REQUIREMENT: Print the first line of the records below and every line after it, up to and including the line with "- Екатеринбурге". Print nothing else.
Start of DATA EXTRACTS
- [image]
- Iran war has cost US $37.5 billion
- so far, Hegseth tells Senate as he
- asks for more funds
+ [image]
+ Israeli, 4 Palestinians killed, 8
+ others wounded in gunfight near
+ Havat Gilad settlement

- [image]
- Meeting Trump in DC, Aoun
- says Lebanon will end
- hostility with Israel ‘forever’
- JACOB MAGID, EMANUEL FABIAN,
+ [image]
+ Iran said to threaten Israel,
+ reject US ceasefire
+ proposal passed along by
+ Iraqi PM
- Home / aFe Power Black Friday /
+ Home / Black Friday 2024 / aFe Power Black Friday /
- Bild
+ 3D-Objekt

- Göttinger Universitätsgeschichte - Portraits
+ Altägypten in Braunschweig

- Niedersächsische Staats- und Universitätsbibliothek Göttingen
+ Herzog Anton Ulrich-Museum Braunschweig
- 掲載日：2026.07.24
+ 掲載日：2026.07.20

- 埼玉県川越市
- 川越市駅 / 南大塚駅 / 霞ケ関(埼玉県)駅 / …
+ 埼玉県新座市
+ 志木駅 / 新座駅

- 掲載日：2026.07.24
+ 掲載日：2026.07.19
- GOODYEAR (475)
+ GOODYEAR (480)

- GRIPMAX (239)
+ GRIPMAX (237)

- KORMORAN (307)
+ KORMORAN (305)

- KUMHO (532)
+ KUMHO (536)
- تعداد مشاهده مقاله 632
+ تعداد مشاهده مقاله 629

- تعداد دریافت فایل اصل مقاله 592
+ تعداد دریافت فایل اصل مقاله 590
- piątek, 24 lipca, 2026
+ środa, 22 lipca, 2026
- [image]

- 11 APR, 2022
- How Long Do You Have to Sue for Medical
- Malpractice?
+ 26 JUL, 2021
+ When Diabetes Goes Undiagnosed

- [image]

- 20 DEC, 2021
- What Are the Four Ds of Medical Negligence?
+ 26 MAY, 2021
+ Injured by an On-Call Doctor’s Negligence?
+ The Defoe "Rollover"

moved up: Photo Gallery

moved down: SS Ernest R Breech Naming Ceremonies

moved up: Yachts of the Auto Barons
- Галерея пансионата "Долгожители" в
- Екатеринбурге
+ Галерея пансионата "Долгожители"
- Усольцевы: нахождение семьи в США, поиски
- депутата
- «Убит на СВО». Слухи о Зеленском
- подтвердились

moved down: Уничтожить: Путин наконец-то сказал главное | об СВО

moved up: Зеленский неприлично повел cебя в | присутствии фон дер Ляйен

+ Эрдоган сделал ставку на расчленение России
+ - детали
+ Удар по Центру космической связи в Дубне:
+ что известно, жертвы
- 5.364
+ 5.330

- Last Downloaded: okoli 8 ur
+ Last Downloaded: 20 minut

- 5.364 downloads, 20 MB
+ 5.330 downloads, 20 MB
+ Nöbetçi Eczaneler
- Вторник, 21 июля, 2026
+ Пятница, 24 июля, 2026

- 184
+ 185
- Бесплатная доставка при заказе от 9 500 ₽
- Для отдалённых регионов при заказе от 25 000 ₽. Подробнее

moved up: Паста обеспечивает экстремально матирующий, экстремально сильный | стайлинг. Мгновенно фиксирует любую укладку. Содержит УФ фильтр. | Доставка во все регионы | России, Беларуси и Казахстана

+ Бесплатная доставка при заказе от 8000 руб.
End of DATA EXTRACTS
EXERCISE ANSWER:
- [image]
- Iran war has cost US $37.5 billion
- so far, Hegseth tells Senate as he
- asks for more funds
+ [image]
+ Israeli, 4 Palestinians killed, 8
+ others wounded in gunfight near
+ Havat Gilad settlement

- [image]
- Meeting Trump in DC, Aoun
- says Lebanon will end
- hostility with Israel ‘forever’
- JACOB MAGID, EMANUEL FABIAN,
+ [image]
+ Iran said to threaten Israel,
+ reject US ceasefire
+ proposal passed along by
+ Iraqi PM
- Home / aFe Power Black Friday /
+ Home / Black Friday 2024 / aFe Power Black Friday /
- Bild
+ 3D-Objekt

- Göttinger Universitätsgeschichte - Portraits
+ Altägypten in Braunschweig

- Niedersächsische Staats- und Universitätsbibliothek Göttingen
+ Herzog Anton Ulrich-Museum Braunschweig
- 掲載日：2026.07.24
+ 掲載日：2026.07.20

- 埼玉県川越市
- 川越市駅 / 南大塚駅 / 霞ケ関(埼玉県)駅 / …
+ 埼玉県新座市
+ 志木駅 / 新座駅

- 掲載日：2026.07.24
+ 掲載日：2026.07.19
- GOODYEAR (475)
+ GOODYEAR (480)

- GRIPMAX (239)
+ GRIPMAX (237)

- KORMORAN (307)
+ KORMORAN (305)

- KUMHO (532)
+ KUMHO (536)
- تعداد مشاهده مقاله 632
+ تعداد مشاهده مقاله 629

- تعداد دریافت فایل اصل مقاله 592
+ تعداد دریافت فایل اصل مقاله 590
- piątek, 24 lipca, 2026
+ środa, 22 lipca, 2026
- [image]

- 11 APR, 2022
- How Long Do You Have to Sue for Medical
- Malpractice?
+ 26 JUL, 2021
+ When Diabetes Goes Undiagnosed

- [image]

- 20 DEC, 2021
- What Are the Four Ds of Medical Negligence?
+ 26 MAY, 2021
+ Injured by an On-Call Doctor’s Negligence?
+ The Defoe "Rollover"

moved up: Photo Gallery

moved down: SS Ernest R Breech Naming Ceremonies

moved up: Yachts of the Auto Barons
- Галерея пансионата "Долгожители" в
- Екатеринбурге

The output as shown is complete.